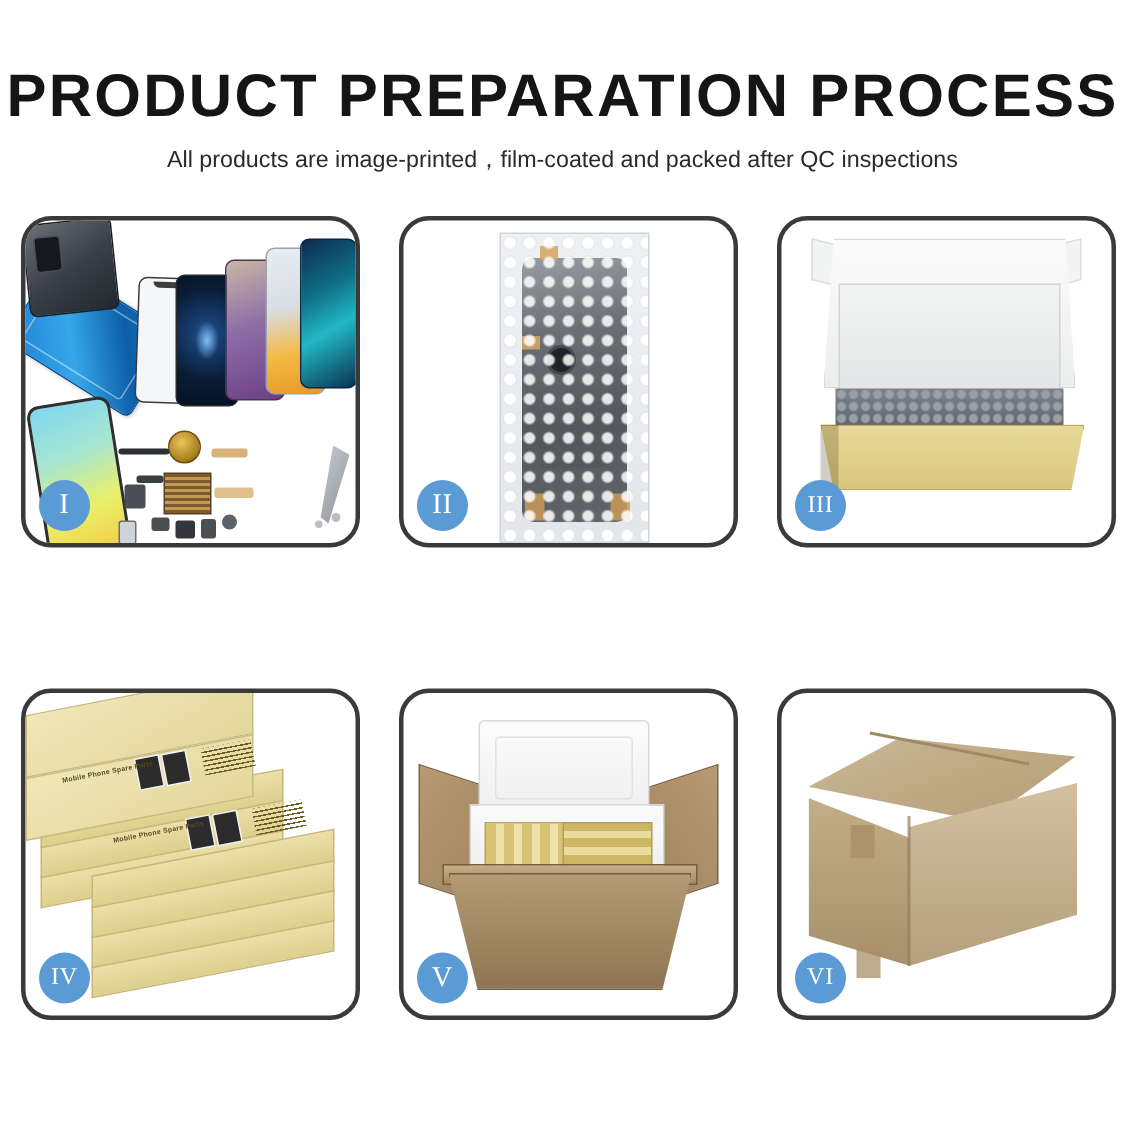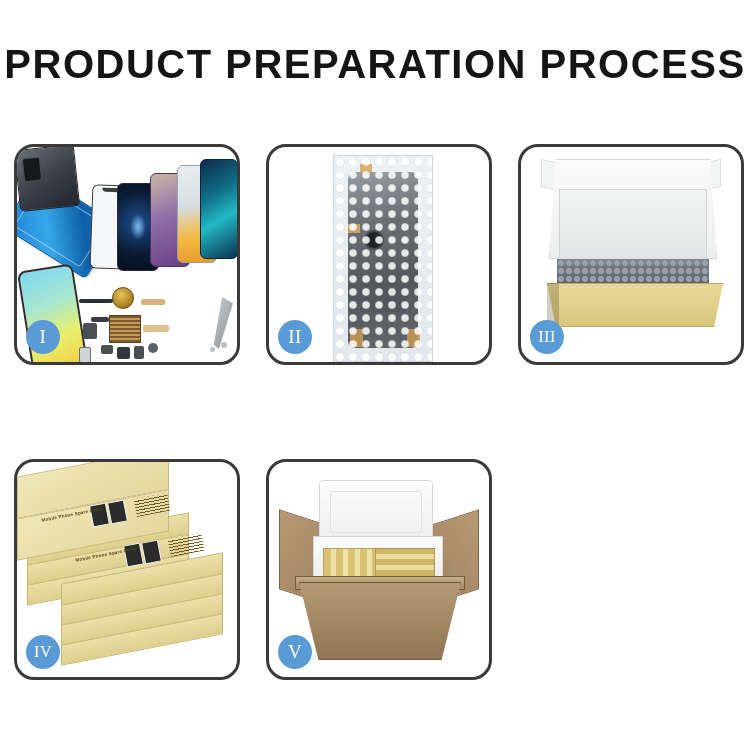--- a/index.html
+++ b/index.html
@@ -308,6 +308,7 @@
 
   <div class="header">
     <div class="title">PRODUCT PREPARATION PROCESS</div>
+    <div class="subtitle">All products are image-printed，film-coated and packed after QC inspections</div>
   </div>
 
   <div class="grid">

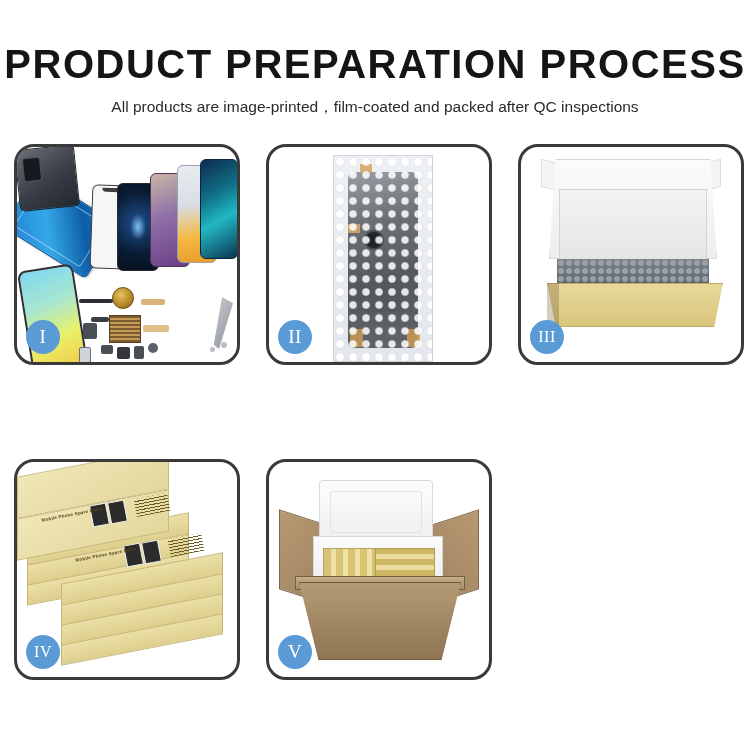--- a/index.html
+++ b/index.html
@@ -409,6 +409,18 @@
       <div class="badge">V</div>
     </div>
 
+    <div class="panel p6">
+      <div class="photo">
+        <div class="c6-top"></div>
+        <div class="c6-seam"></div>
+        <div class="c6-left"></div>
+        <div class="c6-right"></div>
+        <div class="c6-edge"></div>
+        <div class="c6-tape1"></div>
+        <div class="c6-tape2"></div>
+      </div>
+      <div class="badge small">VI</div>
+    </div>
 
   </div>
 </div>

※ ※ ※

### TASK REQUIREMENTS:
A faithful, word-for-word copy of the data is needed; the pictures should not appear in it.

### ANSWER SECTION:
--- a/index.html
+++ b/index.html
@@ -308,6 +308,7 @@
 
   <div class="header">
     <div class="title">PRODUCT PREPARATION PROCESS</div>
+    <div class="subtitle">All products are image-printed，film-coated and packed after QC inspections</div>
   </div>
 
   <div class="grid">

--- a/index.html
+++ b/index.html
@@ -409,6 +409,18 @@
       <div class="badge">V</div>
     </div>
 
+    <div class="panel p6">
+      <div class="photo">
+        <div class="c6-top"></div>
+        <div class="c6-seam"></div>
+        <div class="c6-left"></div>
+        <div class="c6-right"></div>
+        <div class="c6-edge"></div>
+        <div class="c6-tape1"></div>
+        <div class="c6-tape2"></div>
+      </div>
+      <div class="badge small">VI</div>
+    </div>
 
   </div>
 </div>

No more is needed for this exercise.